[Change detection data]
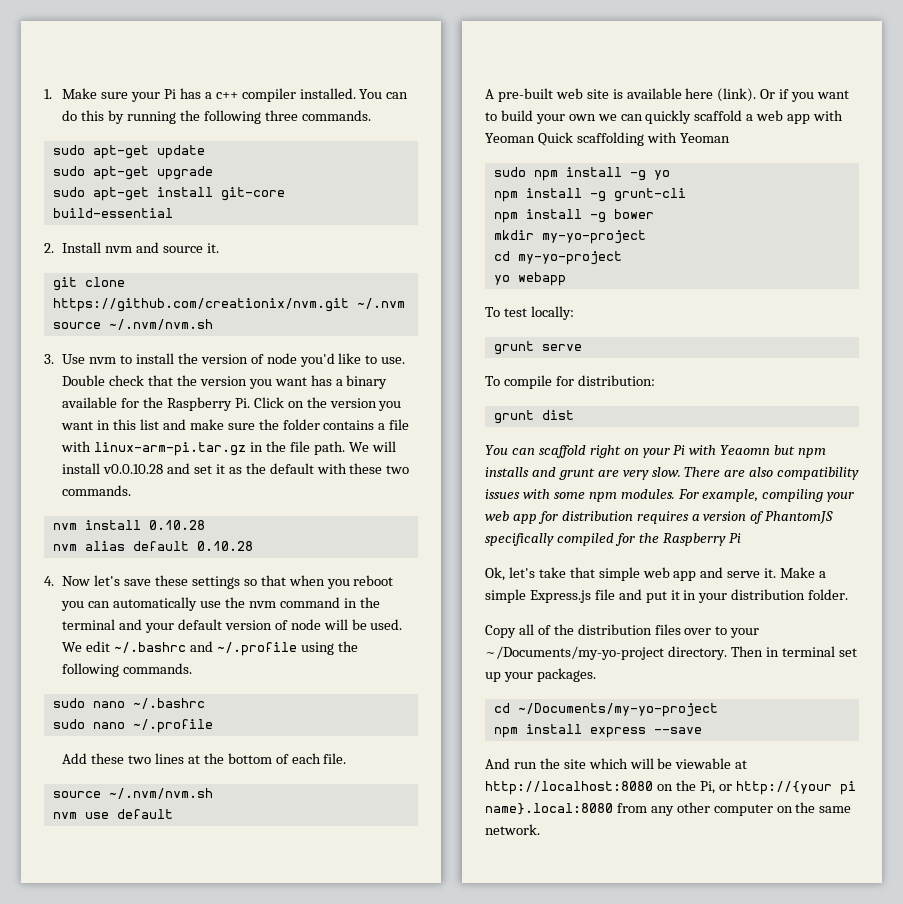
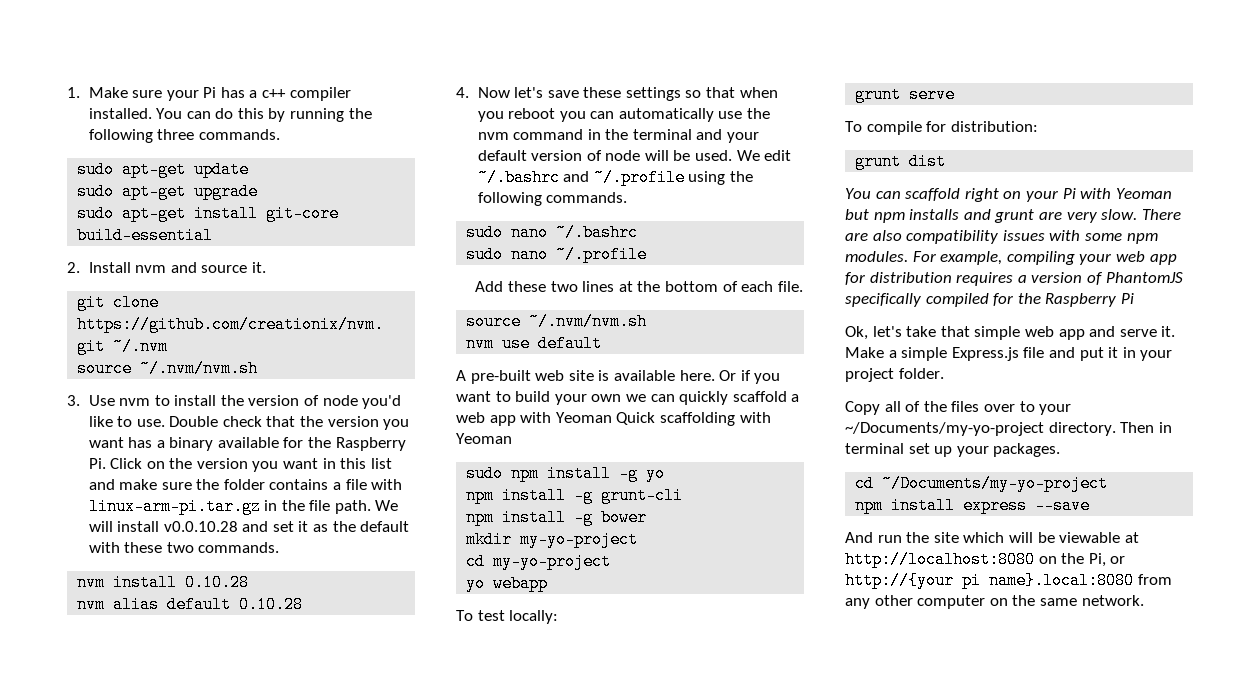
- A pre-built web site is available here (link).
+ A pre-built web site is available here.
- You can scaffold right on your Pi with Yeaomn but npm installs and grunt are very slow.
+ You can scaffold right on your Pi with Yeoman but npm installs and grunt are very slow.
- Make a simple Express.js file and put it in your distribution folder.
+ Make a simple Express.js file and put it in your project folder.
- Copy all of the distribution files over to your ~/Documents/my-yo-project directory.
+ Copy all of the files over to your ~/Documents/my-yo-project directory.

Your objective: Where a line of the entries contains the word "over", copy that line.

Exercise answer:
- Copy all of the distribution files over to your ~/Documents/my-yo-project directory.
+ Copy all of the files over to your ~/Documents/my-yo-project directory.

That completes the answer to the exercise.